Saxophone 🎷
Fast and lightweight event-driven XML parser in pure JavaScript.
Saxophone is inspired by SAX parsers like
sax-js and
easysax: it does not generate any
DOM while parsing documents. Instead, it reports parsing events
for each tag or text node encountered. This means that Saxophone
has a really low memory footprint.
The parser does not keep track of the document state while parsing
and does not check whether the document is well-formed or valid,
making it super-fast (see benchmarks below).

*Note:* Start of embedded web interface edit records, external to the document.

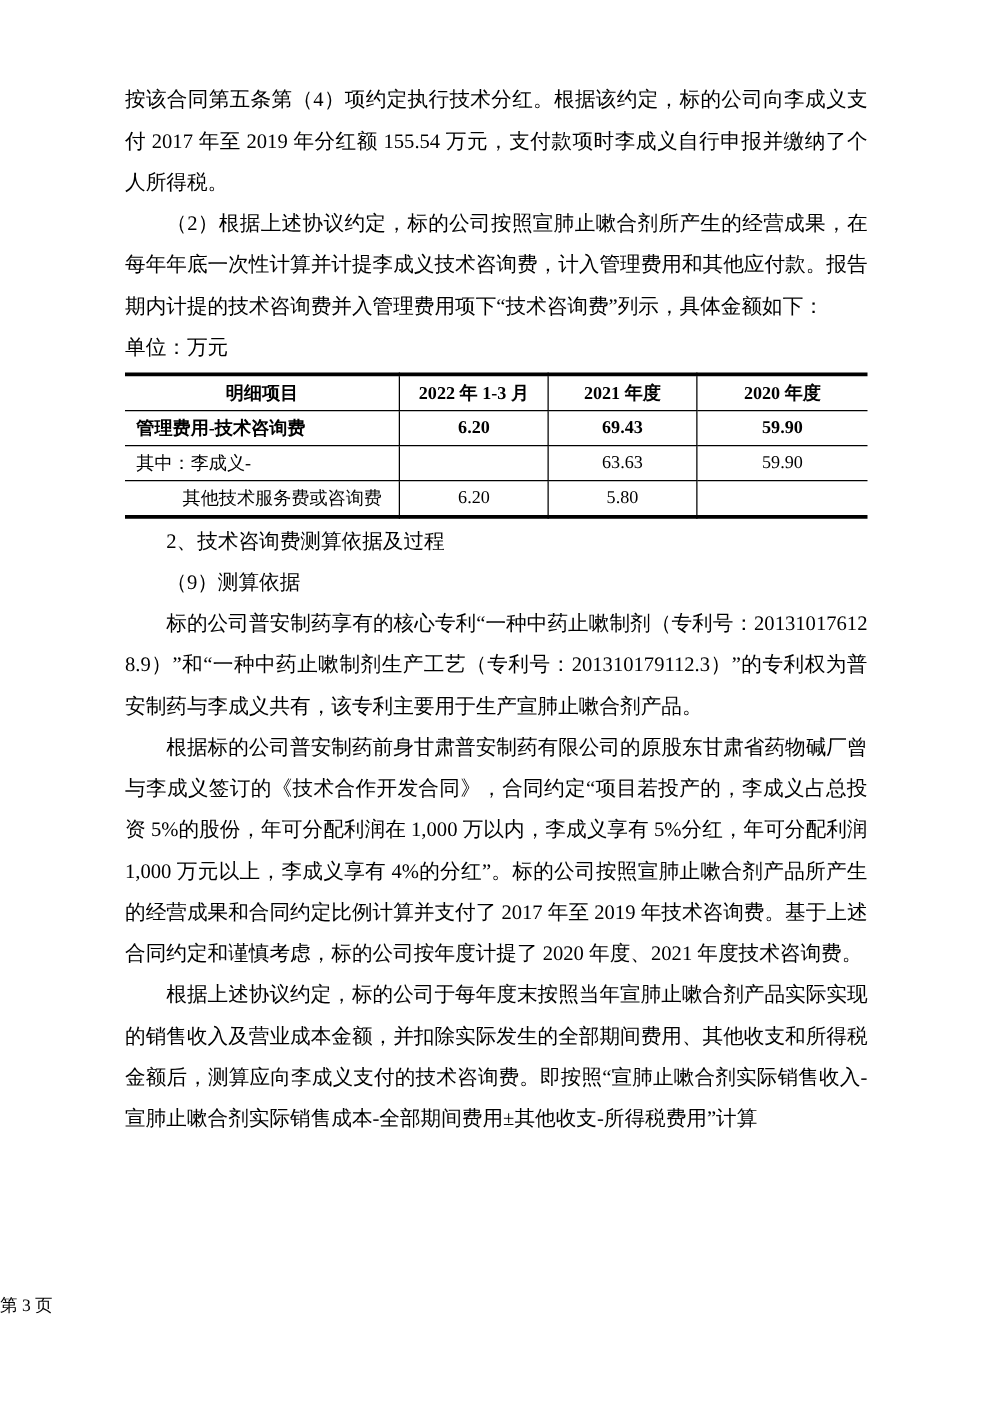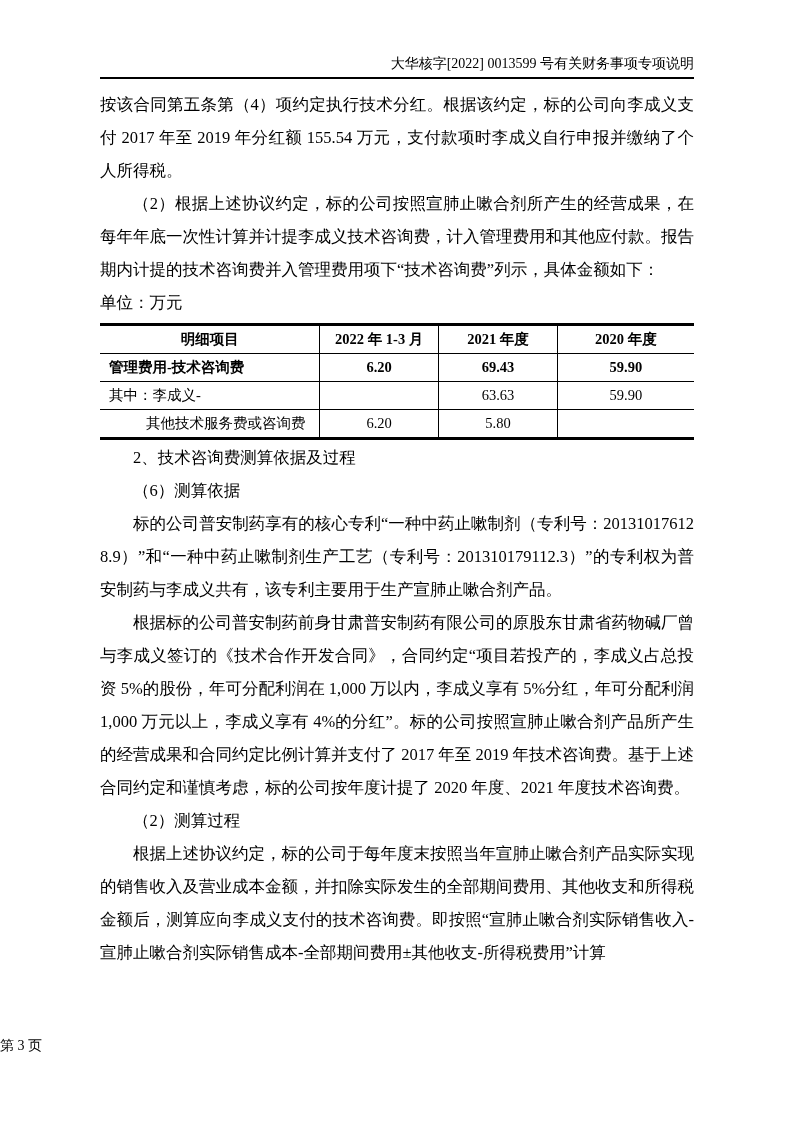"大华核字[2022] 0013599 号有关财务事项专项说明" div.doc-header { html: <div> <span>大华核字[2022] 0013599 号有关财务事项专项说明</span> </div> -> none }
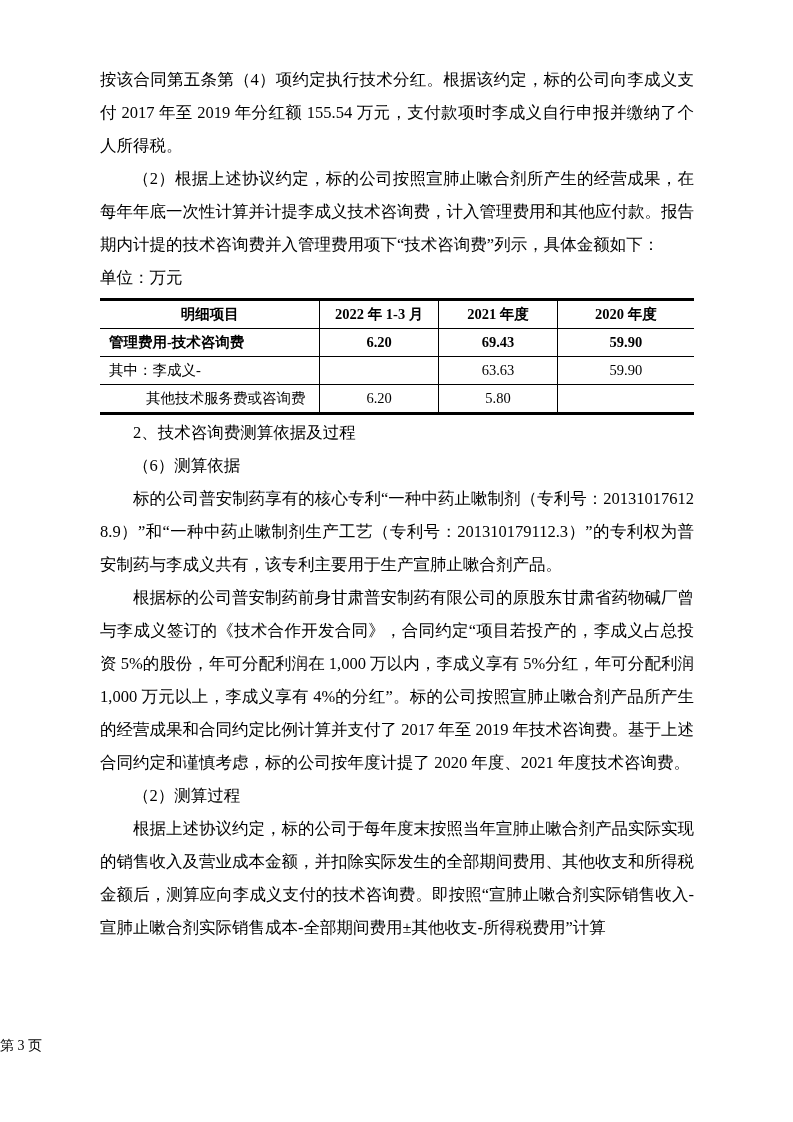"（6）测算依据" p.para { text: 6 -> 9 }
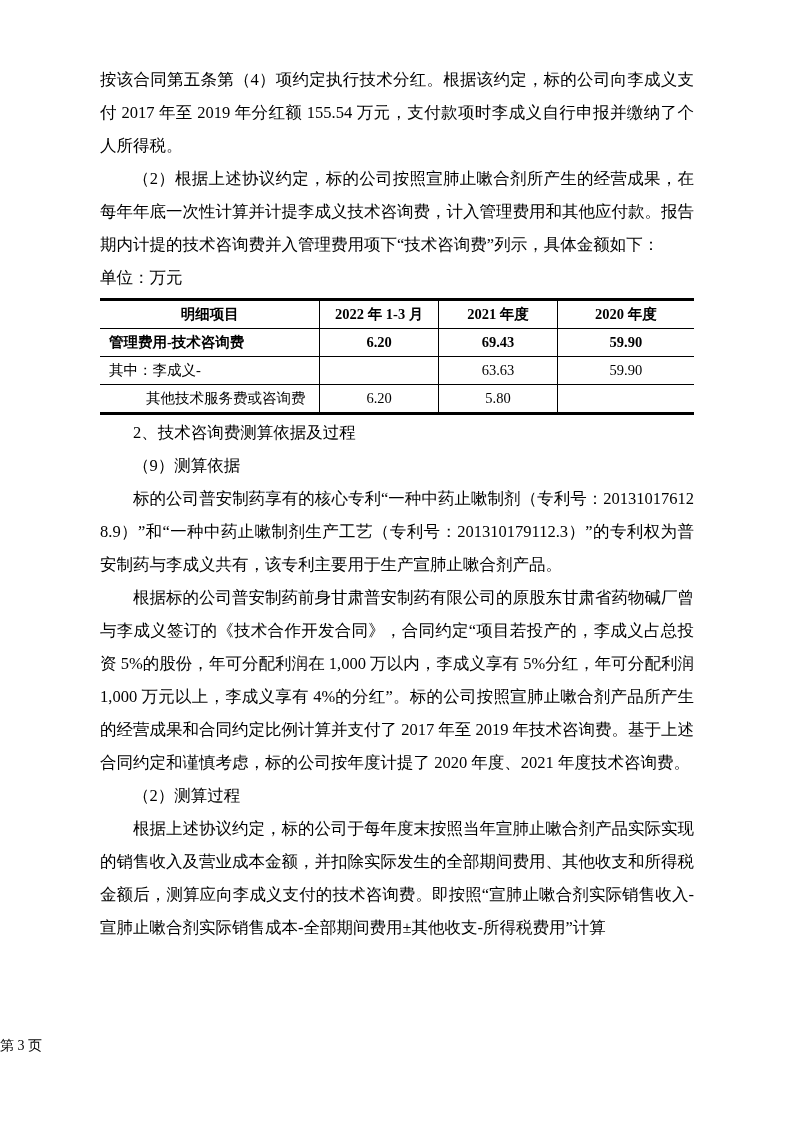"（2）测算过程" p.para { html: <p>（2）测算过程</p> -> none }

This library is best suited when you need to extract simple data
out of an XML document that you know is well-formed. The parser will
not report precise errors in case of syntax problems. An example would
be reading data from an API endpoint.
Installation
This library works both in Node.JS ≥4.0 and recent browsers.
To install with npm
:
$ npm install --save saxophone
Benchmarks
Library | Operations per second (higher is better) |
---|
Saxophone | 1,099 ops/sec ±2.16% |
EasySax | 1,033 ops/sec ±2.52% |
node-expat | 360 ops/sec ±3.76% |
libxmljs.SaxParser | 236 ops/sec ±3.94% |
sax-js | 113 ops/sec ±3.87% |
To run the benchmarks by yourself, use the following commands:
$ git clone https://github.com/matteodelabre/saxophone.git
$ cd saxophone
$ npm install
$ npm install easysax node-expat libxmljs sax
$ npm run benchmark
Tests and coverage
To run tests and check coverage, use the following commands:
$ git clone https://github.com/matteodelabre/saxophone.git
$ cd saxophone
$ npm install
$ npm test
$ npm run coverage
Usage
Example
const Saxophone = require('saxophone');
const parser = Saxophone();
parser.on('tagopen', tag => {
console.log(
`Open tag "${tag.name}" with attributes: ${JSON.stringify(Saxophone.parseAttrs(tag.attrs))}.`
);
});
parser.on('end', () => {
console.log('Parsing finished.');
});
parser.parse('<root><example id="1" /><example id="2" /></root>');
Output:
Open tag "root" with attributes: {}.
Open tag "example" with attributes: {"id":"1"}.
Open tag "example" with attributes: {"id":"2"}.
Parsing finished.
API
Saxophone()
Returns a new Saxophone instance. This is a factory method,
so you must not prefix it with the new
keyword.
Saxophone#on()
, Saxophone#removeListener()
, ...
Saxophone composes with the EventEmitter methods. To work
with listeners, check out Node's documentation.
Saxophone#parse(xml)
Triggers the actual parsing. This method will fire registered listeners
so you need to set them up before calling it.
xml
is a string containing the XML that you want to parse. At this
time, Saxophone does not support Buffer
s or Stream
s.
Saxophone.parseAttrs(attrs)
Parses a string list of XML attributes, as produced by the main parsing
algorithm. This is not done automatically because it may not be required
for every tag and it takes some time.
The result is an object associating the attribute names (as object keys)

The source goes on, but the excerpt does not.